Start of Input

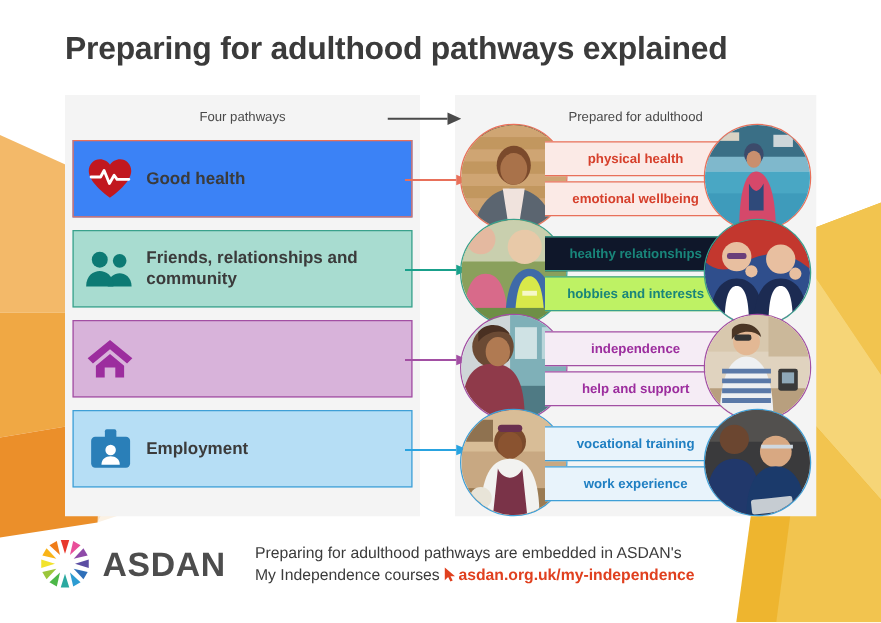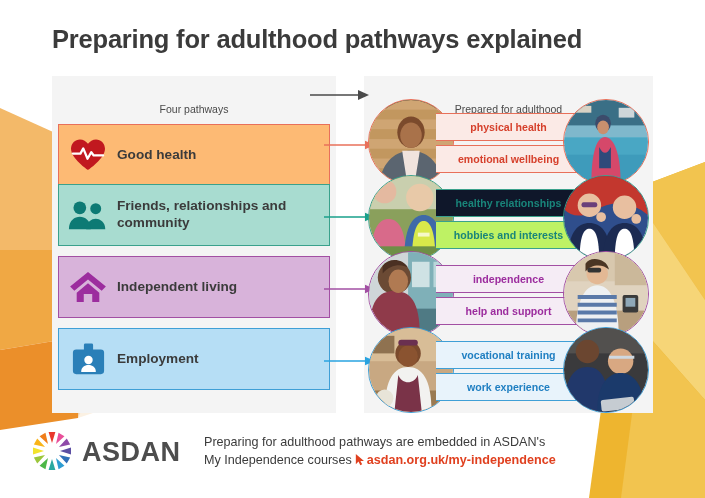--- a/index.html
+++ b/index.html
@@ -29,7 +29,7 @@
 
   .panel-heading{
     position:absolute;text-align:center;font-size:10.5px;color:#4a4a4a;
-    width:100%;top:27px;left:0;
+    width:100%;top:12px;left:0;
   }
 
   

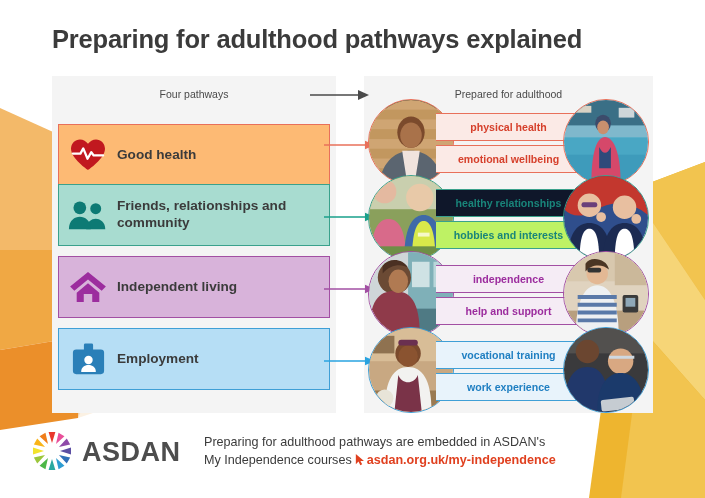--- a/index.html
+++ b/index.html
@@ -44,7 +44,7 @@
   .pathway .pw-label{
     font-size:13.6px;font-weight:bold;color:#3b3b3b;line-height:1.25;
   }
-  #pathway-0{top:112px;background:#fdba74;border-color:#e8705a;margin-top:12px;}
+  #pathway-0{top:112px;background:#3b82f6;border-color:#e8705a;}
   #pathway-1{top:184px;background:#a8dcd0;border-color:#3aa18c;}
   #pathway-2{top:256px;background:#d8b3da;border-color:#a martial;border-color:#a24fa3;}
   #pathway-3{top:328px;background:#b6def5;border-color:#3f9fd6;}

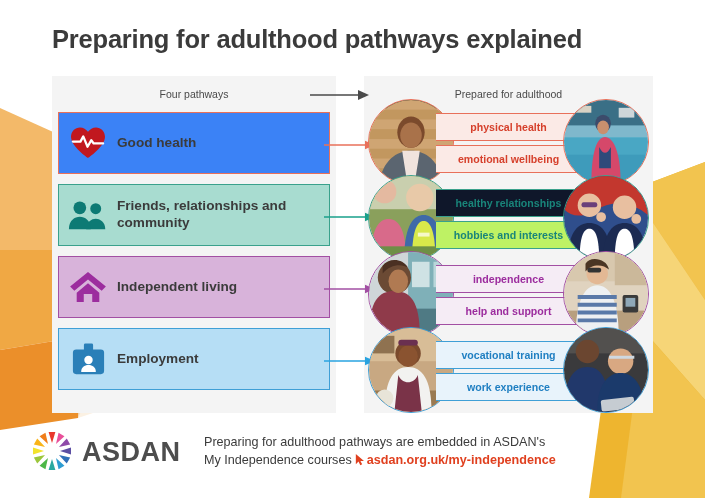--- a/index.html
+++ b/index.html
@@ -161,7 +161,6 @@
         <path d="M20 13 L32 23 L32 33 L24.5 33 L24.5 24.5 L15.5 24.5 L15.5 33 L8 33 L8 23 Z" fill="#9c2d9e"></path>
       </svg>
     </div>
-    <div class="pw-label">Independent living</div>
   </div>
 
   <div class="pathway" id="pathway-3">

End of Input
Start of Input

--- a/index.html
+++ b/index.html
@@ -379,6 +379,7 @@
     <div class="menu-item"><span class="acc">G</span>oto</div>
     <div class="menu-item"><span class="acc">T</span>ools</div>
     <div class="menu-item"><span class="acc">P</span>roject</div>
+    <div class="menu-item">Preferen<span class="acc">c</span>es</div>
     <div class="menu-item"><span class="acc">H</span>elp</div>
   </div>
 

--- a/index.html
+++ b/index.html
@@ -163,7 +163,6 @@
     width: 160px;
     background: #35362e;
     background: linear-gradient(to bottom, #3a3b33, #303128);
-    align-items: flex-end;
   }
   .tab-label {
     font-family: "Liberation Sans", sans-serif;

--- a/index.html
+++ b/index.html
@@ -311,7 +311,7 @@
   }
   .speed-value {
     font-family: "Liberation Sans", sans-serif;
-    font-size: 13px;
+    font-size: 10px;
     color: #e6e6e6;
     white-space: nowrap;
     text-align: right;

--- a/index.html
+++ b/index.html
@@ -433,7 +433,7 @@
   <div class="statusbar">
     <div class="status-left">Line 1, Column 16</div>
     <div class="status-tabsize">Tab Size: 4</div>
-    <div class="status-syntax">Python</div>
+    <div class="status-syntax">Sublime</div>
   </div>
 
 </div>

End of Input

The answer must be all the lines above that hold the word "background".

-  #pathway-0{top:112px;background:#fdba74;border-color:#e8705a;margin-top:12px;}
+  #pathway-0{top:112px;background:#3b82f6;border-color:#e8705a;}
   #pathway-1{top:184px;background:#a8dcd0;border-color:#3aa18c;}
   #pathway-2{top:256px;background:#d8b3da;border-color:#a martial;border-color:#a24fa3;}
   #pathway-3{top:328px;background:#b6def5;border-color:#3f9fd6;}
     background: #35362e;
     background: linear-gradient(to bottom, #3a3b33, #303128);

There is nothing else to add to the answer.